### BRIEF
Copy every record below exactly, leaving out any pictures.

::: INPUT FOR THIS TASK

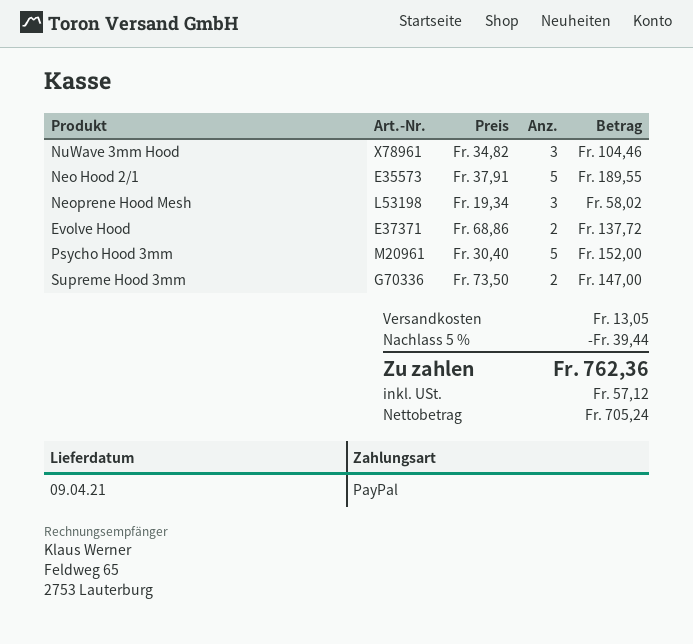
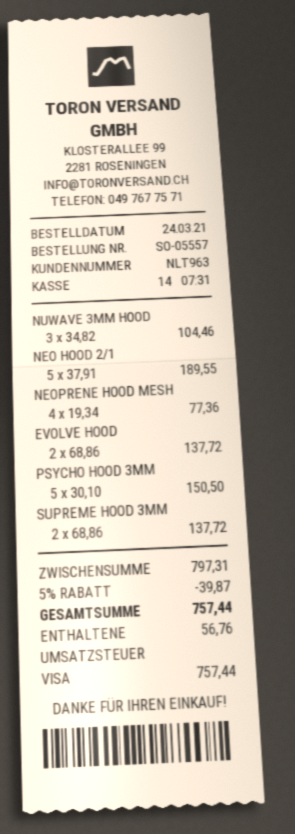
payment method: PayPal -> Visa
Neoprene Hood Mesh: 3 x 19.34 = 58.02 -> 4 x 19.34 = 77.36
Psycho Hood 3mm: 5 x 30.40 = 152.00 -> 5 x 30.10 = 150.50
Supreme Hood 3mm: 2 x 73.50 = 147.00 -> 2 x 68.86 = 137.72
discount: 5% = 39.44 -> 5% = 39.87
shipping: 13.05 -> none
tax: 57.12 -> 56.76
total: 762.36 -> 757.44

::::::

### WRITTEN SOLUTION
payment method: PayPal -> Visa
Neoprene Hood Mesh: 3 x 19.34 = 58.02 -> 4 x 19.34 = 77.36
Psycho Hood 3mm: 5 x 30.40 = 152.00 -> 5 x 30.10 = 150.50
Supreme Hood 3mm: 2 x 73.50 = 147.00 -> 2 x 68.86 = 137.72
discount: 5% = 39.44 -> 5% = 39.87
shipping: 13.05 -> none
tax: 57.12 -> 56.76
total: 762.36 -> 757.44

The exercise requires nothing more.